At the entrance to the flats Bobby spoke to the porter on duty, showing his card and explaining who he was. As it happened, by a slip, he gave his private card, with his private address and telephone number. The porter, learning Bobby’s identity, was plainly impressed. He had seen a paragraph in the papers about Bobby’s record and recent appointment to Scotland Yard, and he was quite willing to help. When shown the group photograph sent at Bobby’s request from Scotland Yard and asked if he recognized any one, he picked out Stokes at once.
“That bloke was here yesterday,” he said. “Been drinking, if you ask me. I saw him come in. I didn’t take much notice.
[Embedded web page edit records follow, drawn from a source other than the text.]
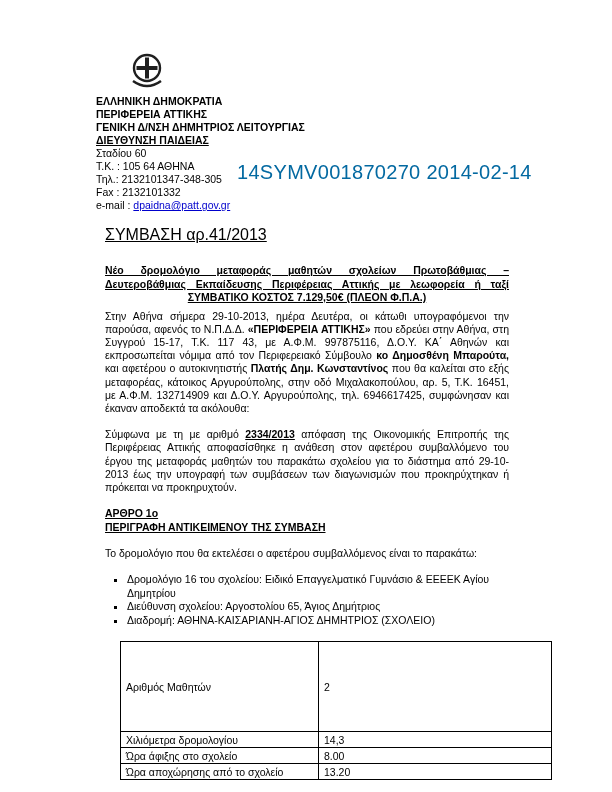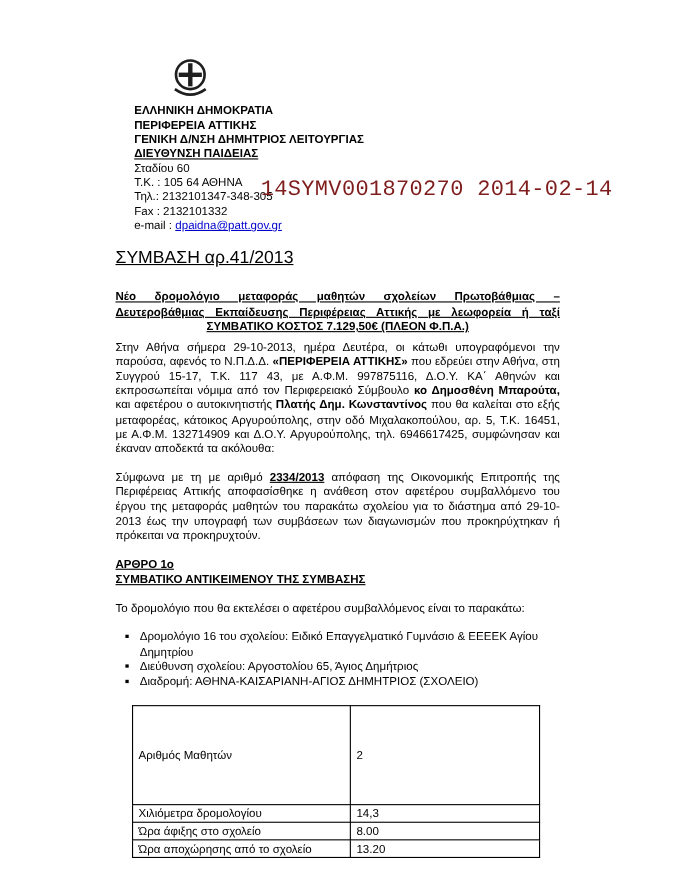"ΕΛΛΗΝΙΚΗ ΔΗΜΟΚΡΑΤΙΑ" .header { left: 122px -> 96px }
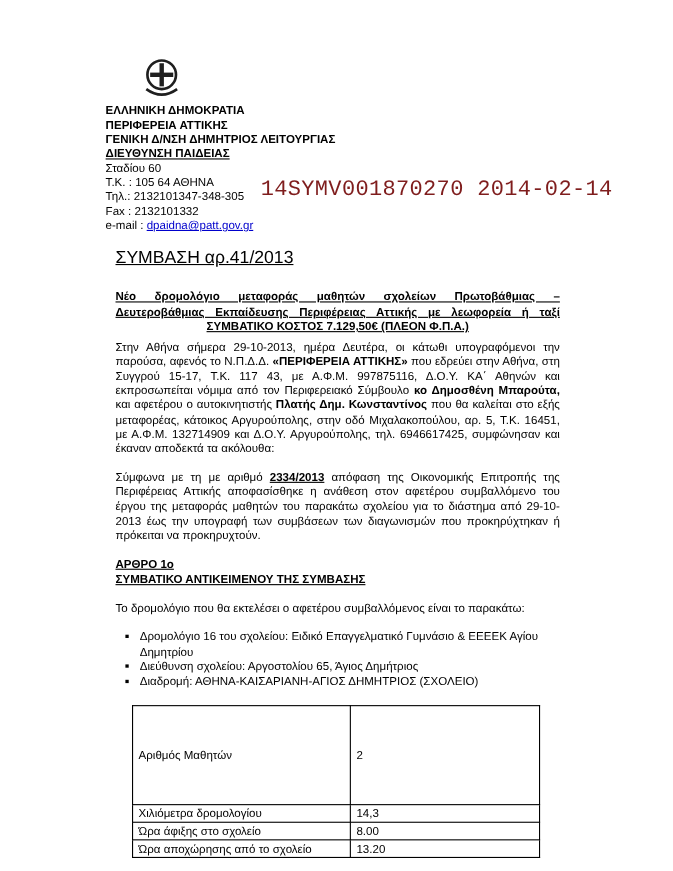"14SYMV001870270 2014-02-14" .stamp { color: #7f1d1d -> #0369a1; font-family: Liberation Mono, monospace -> none }
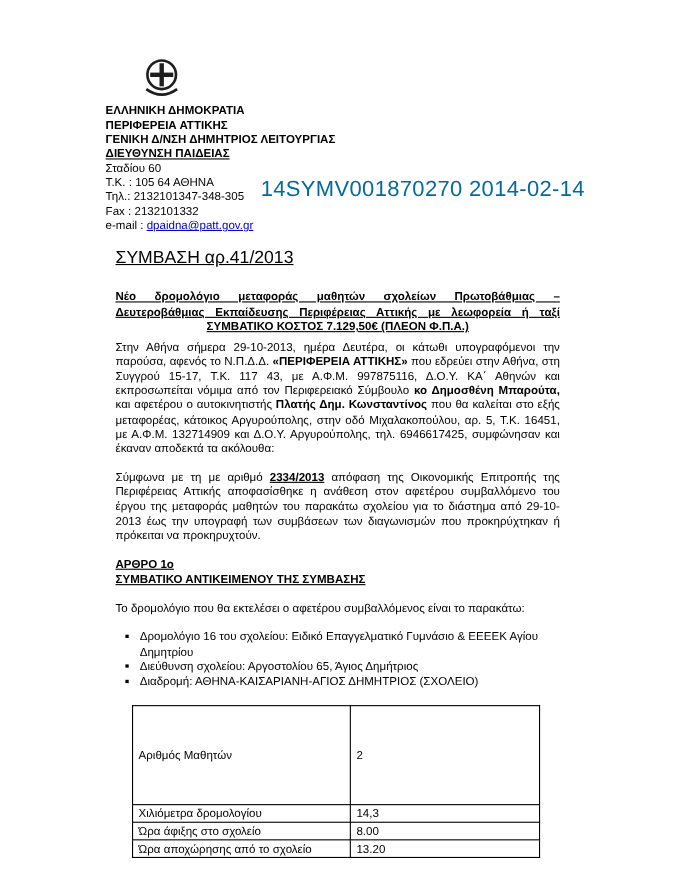"ΣΥΜΒΑΤΙΚΟ ΑΝΤΙΚΕΙΜΕΝΟΥ ΤΗΣ ΣΥΜΒΑΣΗΣ" span { text: ΣΥΜΒΑΤΙΚΟ ΑΝΤΙΚΕΙΜΕΝΟΥ ΤΗΣ ΣΥΜΒΑΣΗΣ -> ΠΕΡΙΓΡΑΦΗ ΑΝΤΙΚΕΙΜΕΝΟΥ ΤΗΣ ΣΥΜΒΑΣΗ }
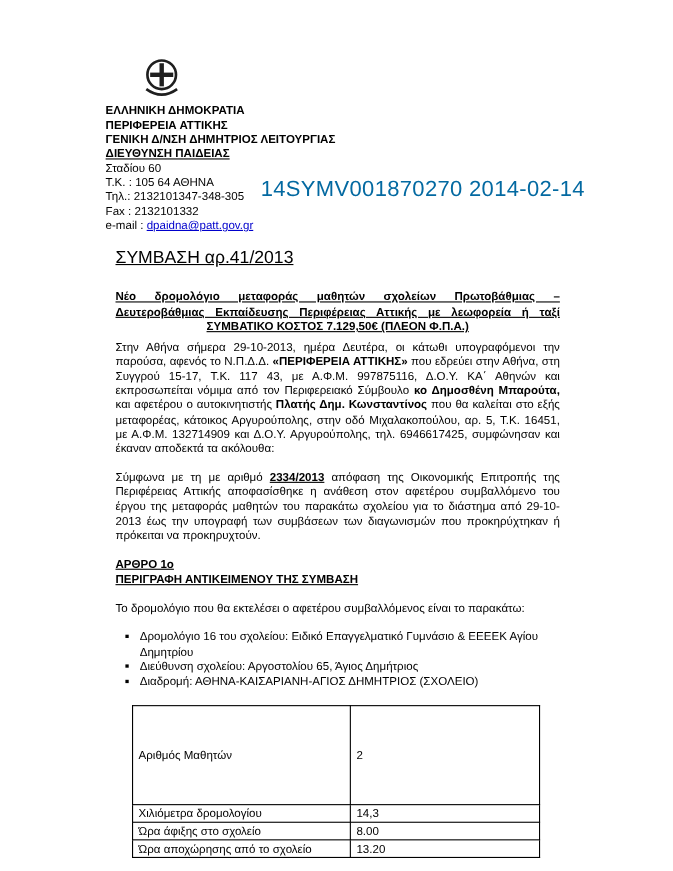"Αριθμός Μαθητών" table.route { width: 371px -> 432px }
It wasn’t as if he was selling anything. We clear that sort out quick when we spot them. Tenants don’t like it. Then he came down again and went out, and popped back at once, scared most to death, by his looks. The way blokes looked when they saw the tanks coming and them in the open. I asked him what was up. I thought maybe he was wanted—police, I mean. I had a look, but there wasn’t any one—not to notice. I asked him, and he said it wasn’t cops; it was his wife. He said if she saw him she would be sure he was after a girl they knew about here and, anyway, why wasn’t he at work? He said could he go out the back way? Well, me being a married man myself, I said O.K., and he did. But afterwards I began to think he was lying, and it was more than his wife made him look the way he did.”